O i oto właśnie chodzi .
Temat i kompozycja oraz poprawność techniczna decyduje o tym czy zdjęcie jest dobre czy nie , a nie ziarno czy tonacja.
Możliwości techniczne materiałów i sprzętu to jest w istocie temat zastępczy i poboczny , choć dla
"wszystko najlepiej wiedzących " najważniejszy.

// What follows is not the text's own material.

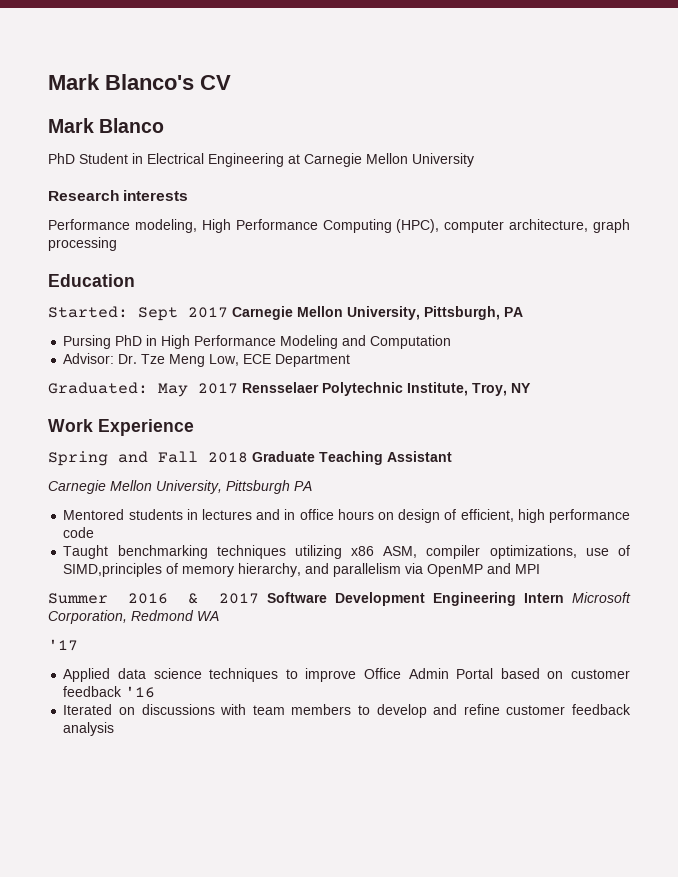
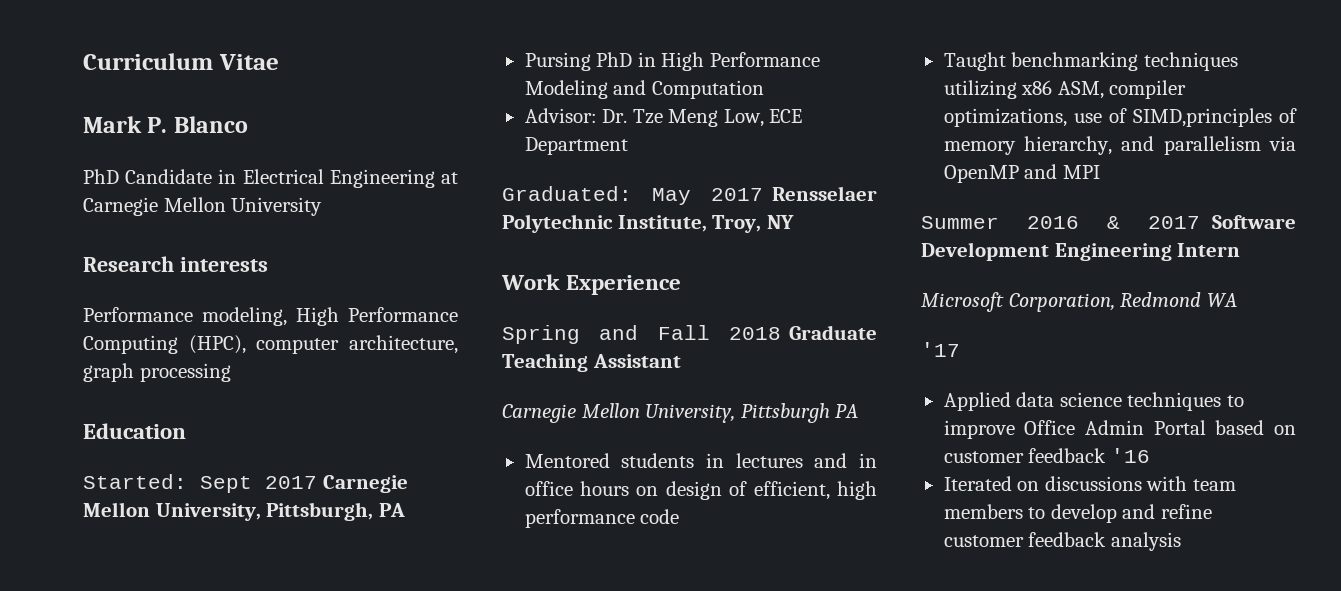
[48,74,231,90] [48,118,94,133] Mark Blanco's CV // Mark -> [83,53,279,70] [83,116,168,133] Curriculum Vitae // Mark P.
[79,153,128,164] Student -> [125,169,213,184] Candidate
(564, 598) none -> (1241, 250) //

Widziałem reportaż o zawodowym fotografie który po wielu latach pełnej sukcesów pracy zawodowego fotografa
pozbył się całego tego "złomu " z najwyższej półki , zostawił sobie wyposażenie ciemni i teraz w swych albumach i na wystawach pokazuje zdjęcia zrobione "aparatem otworkowym "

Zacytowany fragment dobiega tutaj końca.